* What needs to be done *
Line by line, set down all the data below exactly, omitting any picture.

* Records for this exercise *
● ● ● ● ●
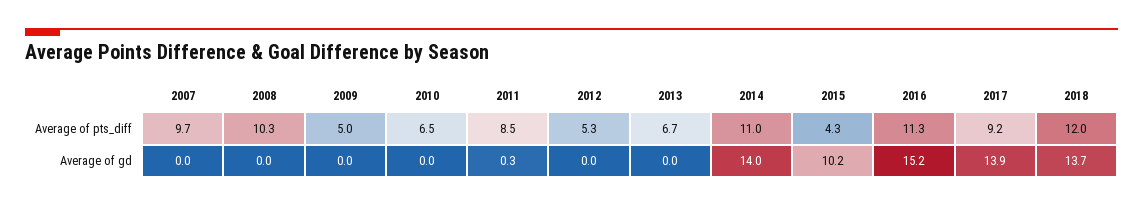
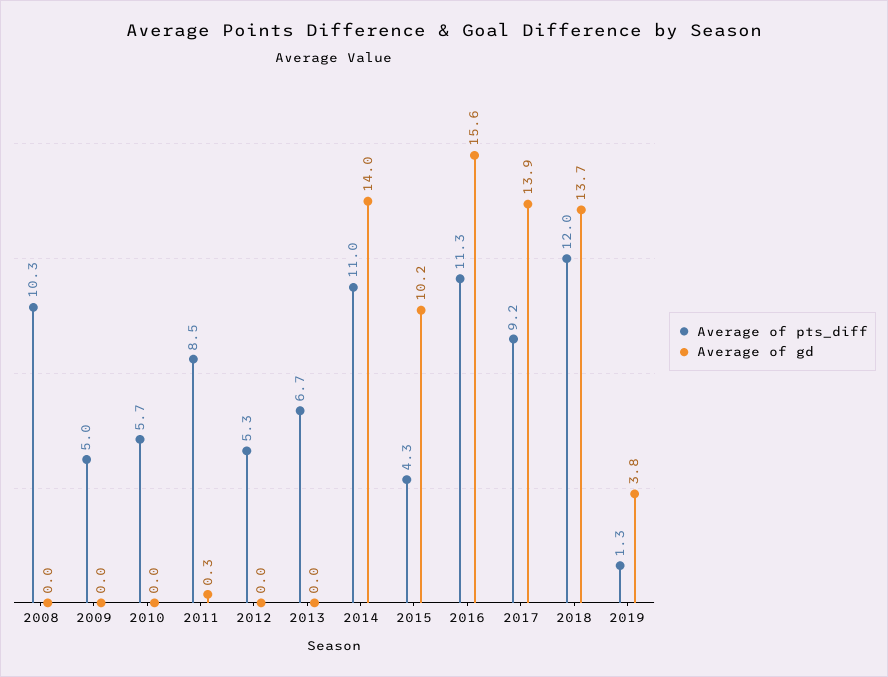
Average of pts_diff, 2007: 9.7 -> none
Average of pts_diff, 2010: 6.5 -> 5.7
Average of gd, 2007: 0 -> none
Average of gd, 2016: 15.2 -> 15.6
Average of pts_diff, 2019: none -> 1.3
Average of gd, 2019: none -> 3.8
● ● ● ● ●
* Task solution *
Average of pts_diff, 2007: 9.7 -> none
Average of pts_diff, 2010: 6.5 -> 5.7
Average of gd, 2007: 0 -> none
Average of gd, 2016: 15.2 -> 15.6
Average of pts_diff, 2019: none -> 1.3
Average of gd, 2019: none -> 3.8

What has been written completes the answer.